- _What the exercise asks_: Print every record below exactly as it stands, but leave out the pictures.

- _Exercise materials_:
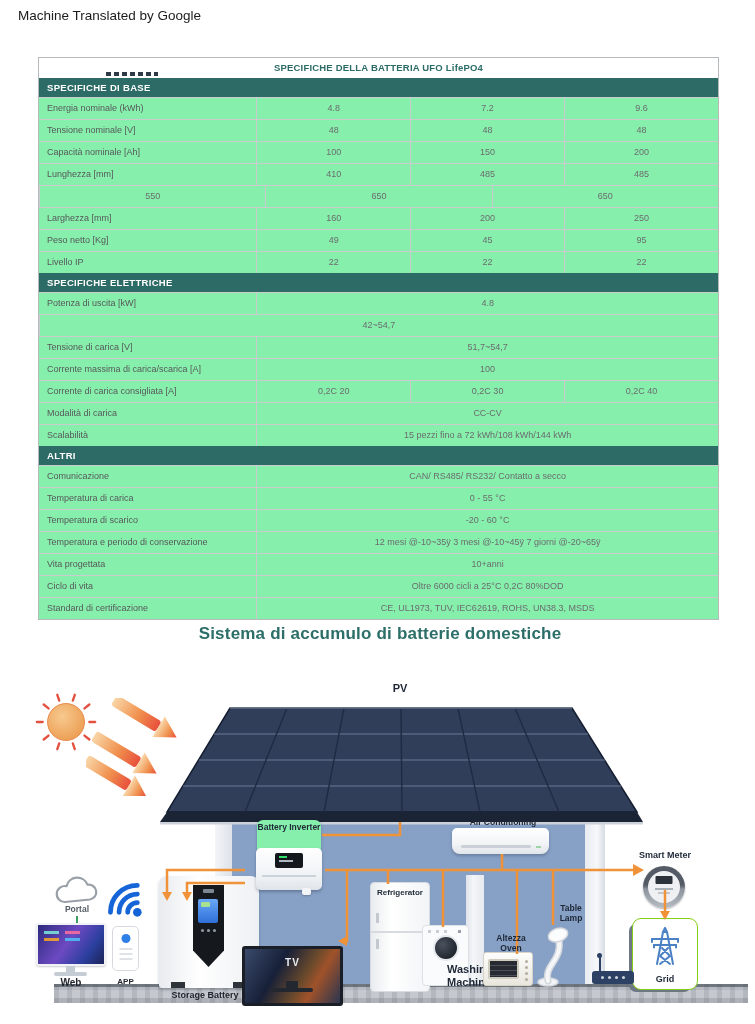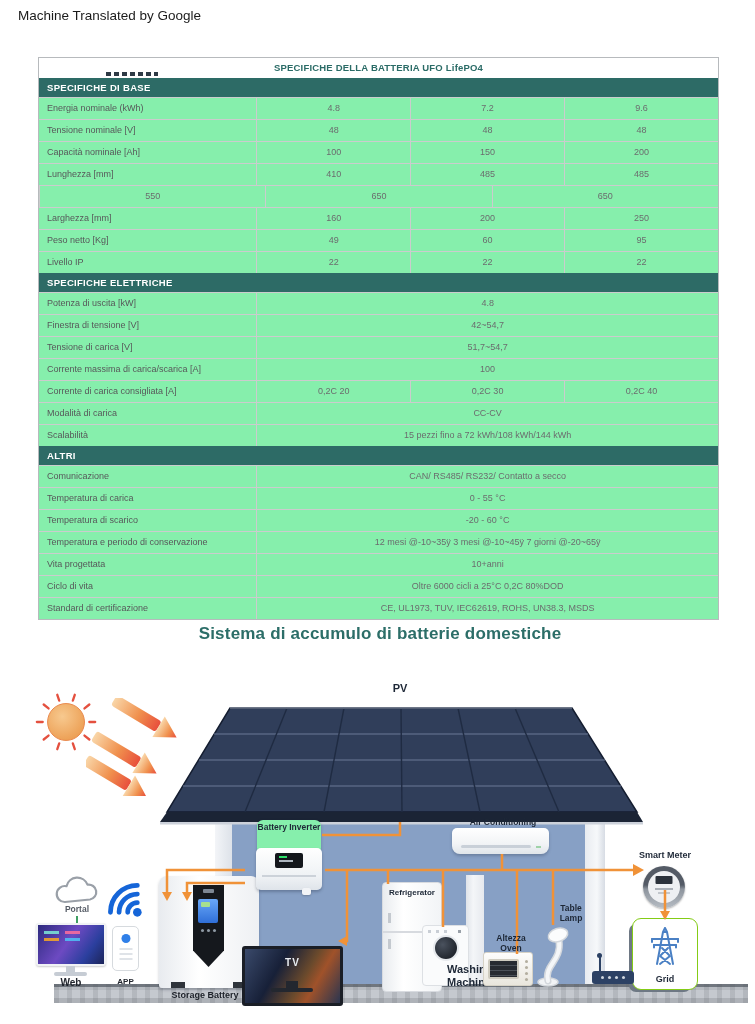--- a/index.html
+++ b/index.html
@@ -54,21 +54,21 @@
            background:linear-gradient(180deg,#ffffff,#f2f4f6 60%,#e0e5ea);box-shadow:0 2px 3px rgba(30,40,60,.25);}
   .ac-slot{left:9px;top:17px;width:70px;height:2.5px;background:#c9d0d8;border-radius:2px;}
   .ac-led{left:84px;top:18px;width:5px;height:2px;background:#9fd3a8;}
 
   .tv{left:242px;top:262px;width:101px;height:60px;background:#1a1e26;border-radius:3px;padding:3px;box-sizing:border-box;z-index:5;margin-top:24px;}
   .tv-screen{width:100%;height:100%;background:linear-gradient(120deg,#3a4a6b,#172038 35%,#6b4a2c 60%,#a0522a 72%,#2a3550);position:relative;}
   .tv-text{position:absolute;left:0;right:0;top:8px;text-align:center;color:#e9edf2;font-size:10px;font-weight:bold;letter-spacing:1px;}
   .tv-neck{left:286px;top:321px;width:12px;height:8px;background:#23272f;z-index:5;}
   .tv-base{left:271px;top:328px;width:42px;height:4px;background:#23272f;border-radius:2px;z-index:5;}
 
-  .fridge{left:382px;top:222px;width:60px;height:110px;border:1px solid #d8dbe0;border-radius:4px;box-sizing:border-box;z-index:5;
+  .fridge{left:370px;top:222px;width:60px;height:110px;border:1px solid #d8dbe0;border-radius:4px;box-sizing:border-box;z-index:5;
           background:linear-gradient(90deg,#e9ecef,#ffffff 35%,#f2f4f6);}
   .fridge-label{left:0;right:0;top:5px;font-size:8px;}
   .fridge-line{left:0;right:0;top:48px;height:1.5px;background:#d7dadf;}
   .fridge-h1{left:5px;top:30px;width:2.5px;height:10px;background:#c4c9cf;}
   .fridge-h2{left:5px;top:56px;width:2.5px;height:10px;background:#c4c9cf;}
 
   .washer{left:422px;top:265px;width:47px;height:61px;background:#fafbfc;border:1px solid #dde0e4;border-radius:4px;box-sizing:border-box;z-index:5;}
   .washer-ctrl{left:5px;top:4px;width:3px;height:3px;background:#c9ced5;box-shadow:8px 0 #c9ced5,16px 0 #c9ced5,30px 0 #9aa1a9;}
   .washer-door{left:10px;top:9px;width:26px;height:26px;border-radius:50%;border:2.5px solid #e6e9ed;box-sizing:border-box;
                background:radial-gradient(circle at 35% 35%,#4a525e,#22272f 70%);}
@@ -169,36 +169,35 @@
         </div>
         <div class="t-row">
           <div class="t-label">Larghezza [mm]</div>
           <div class="t-cell">160</div>
           <div class="t-cell">200</div>
           <div class="t-cell">250</div>
         </div>
         <div class="t-row">
           <div class="t-label">Peso netto [Kg]</div>
           <div class="t-cell">49</div>
-          <div class="t-cell">60</div>
+          <div class="t-cell">45</div>
           <div class="t-cell">95</div>
         </div>
         <div class="t-row">
           <div class="t-label">Livello IP</div>
           <div class="t-cell">22</div>
           <div class="t-cell">22</div>
           <div class="t-cell">22</div>
         </div>
         <div class="t-band">SPECIFICHE ELETTRICHE</div>
         <div class="t-row">
           <div class="t-label">Potenza di uscita [kW]</div>
           <div class="t-cell t-span">4.8</div>
         </div>
         <div class="t-row">
-          <div class="t-label">Finestra di tensione [V]</div>
           <div class="t-cell t-span">42~54,7</div>
         </div>
         <div class="t-row">
           <div class="t-label">Tensione di carica [V]</div>
           <div class="t-cell t-span">51,7~54,7</div>
         </div>
         <div class="t-row">
           <div class="t-label">Corrente massima di carica/scarica [A]</div>
           <div class="t-cell t-span">100</div>
         </div>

- _Solution to this problem_:
--- a/index.html
+++ b/index.html
@@ -54,21 +54,21 @@
            background:linear-gradient(180deg,#ffffff,#f2f4f6 60%,#e0e5ea);box-shadow:0 2px 3px rgba(30,40,60,.25);}
   .ac-slot{left:9px;top:17px;width:70px;height:2.5px;background:#c9d0d8;border-radius:2px;}
   .ac-led{left:84px;top:18px;width:5px;height:2px;background:#9fd3a8;}
 
   .tv{left:242px;top:262px;width:101px;height:60px;background:#1a1e26;border-radius:3px;padding:3px;box-sizing:border-box;z-index:5;margin-top:24px;}
   .tv-screen{width:100%;height:100%;background:linear-gradient(120deg,#3a4a6b,#172038 35%,#6b4a2c 60%,#a0522a 72%,#2a3550);position:relative;}
   .tv-text{position:absolute;left:0;right:0;top:8px;text-align:center;color:#e9edf2;font-size:10px;font-weight:bold;letter-spacing:1px;}
   .tv-neck{left:286px;top:321px;width:12px;height:8px;background:#23272f;z-index:5;}
   .tv-base{left:271px;top:328px;width:42px;height:4px;background:#23272f;border-radius:2px;z-index:5;}
 
-  .fridge{left:382px;top:222px;width:60px;height:110px;border:1px solid #d8dbe0;border-radius:4px;box-sizing:border-box;z-index:5;
+  .fridge{left:370px;top:222px;width:60px;height:110px;border:1px solid #d8dbe0;border-radius:4px;box-sizing:border-box;z-index:5;
           background:linear-gradient(90deg,#e9ecef,#ffffff 35%,#f2f4f6);}
   .fridge-label{left:0;right:0;top:5px;font-size:8px;}
   .fridge-line{left:0;right:0;top:48px;height:1.5px;background:#d7dadf;}
   .fridge-h1{left:5px;top:30px;width:2.5px;height:10px;background:#c4c9cf;}
   .fridge-h2{left:5px;top:56px;width:2.5px;height:10px;background:#c4c9cf;}
 
   .washer{left:422px;top:265px;width:47px;height:61px;background:#fafbfc;border:1px solid #dde0e4;border-radius:4px;box-sizing:border-box;z-index:5;}
   .washer-ctrl{left:5px;top:4px;width:3px;height:3px;background:#c9ced5;box-shadow:8px 0 #c9ced5,16px 0 #c9ced5,30px 0 #9aa1a9;}
   .washer-door{left:10px;top:9px;width:26px;height:26px;border-radius:50%;border:2.5px solid #e6e9ed;box-sizing:border-box;
                background:radial-gradient(circle at 35% 35%,#4a525e,#22272f 70%);}
@@ -169,36 +169,35 @@
         </div>
         <div class="t-row">
           <div class="t-label">Larghezza [mm]</div>
           <div class="t-cell">160</div>
           <div class="t-cell">200</div>
           <div class="t-cell">250</div>
         </div>
         <div class="t-row">
           <div class="t-label">Peso netto [Kg]</div>
           <div class="t-cell">49</div>
-          <div class="t-cell">60</div>
+          <div class="t-cell">45</div>
           <div class="t-cell">95</div>
         </div>
         <div class="t-row">
           <div class="t-label">Livello IP</div>
           <div class="t-cell">22</div>
           <div class="t-cell">22</div>
           <div class="t-cell">22</div>
         </div>
         <div class="t-band">SPECIFICHE ELETTRICHE</div>
         <div class="t-row">
           <div class="t-label">Potenza di uscita [kW]</div>
           <div class="t-cell t-span">4.8</div>
         </div>
         <div class="t-row">
-          <div class="t-label">Finestra di tensione [V]</div>
           <div class="t-cell t-span">42~54,7</div>
         </div>
         <div class="t-row">
           <div class="t-label">Tensione di carica [V]</div>
           <div class="t-cell t-span">51,7~54,7</div>
         </div>
         <div class="t-row">
           <div class="t-label">Corrente massima di carica/scarica [A]</div>
           <div class="t-cell t-span">100</div>
         </div>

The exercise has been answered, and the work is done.